• Problem: Line by line, copy the records below exactly.

• Source information:
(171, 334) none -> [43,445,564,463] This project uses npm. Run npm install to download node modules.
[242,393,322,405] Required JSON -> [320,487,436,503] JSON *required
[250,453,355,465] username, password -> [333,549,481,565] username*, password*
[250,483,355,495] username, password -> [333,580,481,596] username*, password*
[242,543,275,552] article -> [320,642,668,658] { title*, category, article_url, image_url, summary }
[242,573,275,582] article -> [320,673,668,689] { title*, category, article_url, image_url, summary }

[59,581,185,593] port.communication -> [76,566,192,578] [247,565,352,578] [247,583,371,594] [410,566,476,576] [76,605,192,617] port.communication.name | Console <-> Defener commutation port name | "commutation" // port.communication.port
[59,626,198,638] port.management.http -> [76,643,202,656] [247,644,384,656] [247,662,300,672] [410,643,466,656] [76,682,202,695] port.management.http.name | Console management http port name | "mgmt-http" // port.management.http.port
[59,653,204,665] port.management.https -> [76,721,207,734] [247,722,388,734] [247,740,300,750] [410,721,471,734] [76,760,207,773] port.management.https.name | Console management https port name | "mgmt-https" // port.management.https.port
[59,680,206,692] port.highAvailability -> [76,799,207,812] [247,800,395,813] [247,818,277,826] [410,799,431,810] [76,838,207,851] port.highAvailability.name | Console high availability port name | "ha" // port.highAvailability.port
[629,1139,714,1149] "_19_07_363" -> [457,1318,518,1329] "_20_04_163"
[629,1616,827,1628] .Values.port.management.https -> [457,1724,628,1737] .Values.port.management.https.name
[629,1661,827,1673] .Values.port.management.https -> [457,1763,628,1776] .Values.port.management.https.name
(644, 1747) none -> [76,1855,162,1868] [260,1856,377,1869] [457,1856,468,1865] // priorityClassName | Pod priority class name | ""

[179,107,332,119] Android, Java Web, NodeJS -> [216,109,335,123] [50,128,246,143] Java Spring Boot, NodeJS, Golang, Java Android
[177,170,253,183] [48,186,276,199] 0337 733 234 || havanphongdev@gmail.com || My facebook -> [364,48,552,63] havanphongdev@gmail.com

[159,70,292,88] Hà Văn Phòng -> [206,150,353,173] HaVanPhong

• Answer to this problem:
(171, 334) none -> [43,445,564,463] This project uses npm. Run npm install to download node modules.
[242,393,322,405] Required JSON -> [320,487,436,503] JSON *required
[250,453,355,465] username, password -> [333,549,481,565] username*, password*
[250,483,355,495] username, password -> [333,580,481,596] username*, password*
[242,543,275,552] article -> [320,642,668,658] { title*, category, article_url, image_url, summary }
[242,573,275,582] article -> [320,673,668,689] { title*, category, article_url, image_url, summary }

[59,581,185,593] port.communication -> [76,566,192,578] [247,565,352,578] [247,583,371,594] [410,566,476,576] [76,605,192,617] port.communication.name | Console <-> Defener commutation port name | "commutation" // port.communication.port
[59,626,198,638] port.management.http -> [76,643,202,656] [247,644,384,656] [247,662,300,672] [410,643,466,656] [76,682,202,695] port.management.http.name | Console management http port name | "mgmt-http" // port.management.http.port
[59,653,204,665] port.management.https -> [76,721,207,734] [247,722,388,734] [247,740,300,750] [410,721,471,734] [76,760,207,773] port.management.https.name | Console management https port name | "mgmt-https" // port.management.https.port
[59,680,206,692] port.highAvailability -> [76,799,207,812] [247,800,395,813] [247,818,277,826] [410,799,431,810] [76,838,207,851] port.highAvailability.name | Console high availability port name | "ha" // port.highAvailability.port
[629,1139,714,1149] "_19_07_363" -> [457,1318,518,1329] "_20_04_163"
[629,1616,827,1628] .Values.port.management.https -> [457,1724,628,1737] .Values.port.management.https.name
[629,1661,827,1673] .Values.port.management.https -> [457,1763,628,1776] .Values.port.management.https.name
(644, 1747) none -> [76,1855,162,1868] [260,1856,377,1869] [457,1856,468,1865] // priorityClassName | Pod priority class name | ""

[179,107,332,119] Android, Java Web, NodeJS -> [216,109,335,123] [50,128,246,143] Java Spring Boot, NodeJS, Golang, Java Android
[177,170,253,183] [48,186,276,199] 0337 733 234 || havanphongdev@gmail.com || My facebook -> [364,48,552,63] havanphongdev@gmail.com

[159,70,292,88] Hà Văn Phòng -> [206,150,353,173] HaVanPhong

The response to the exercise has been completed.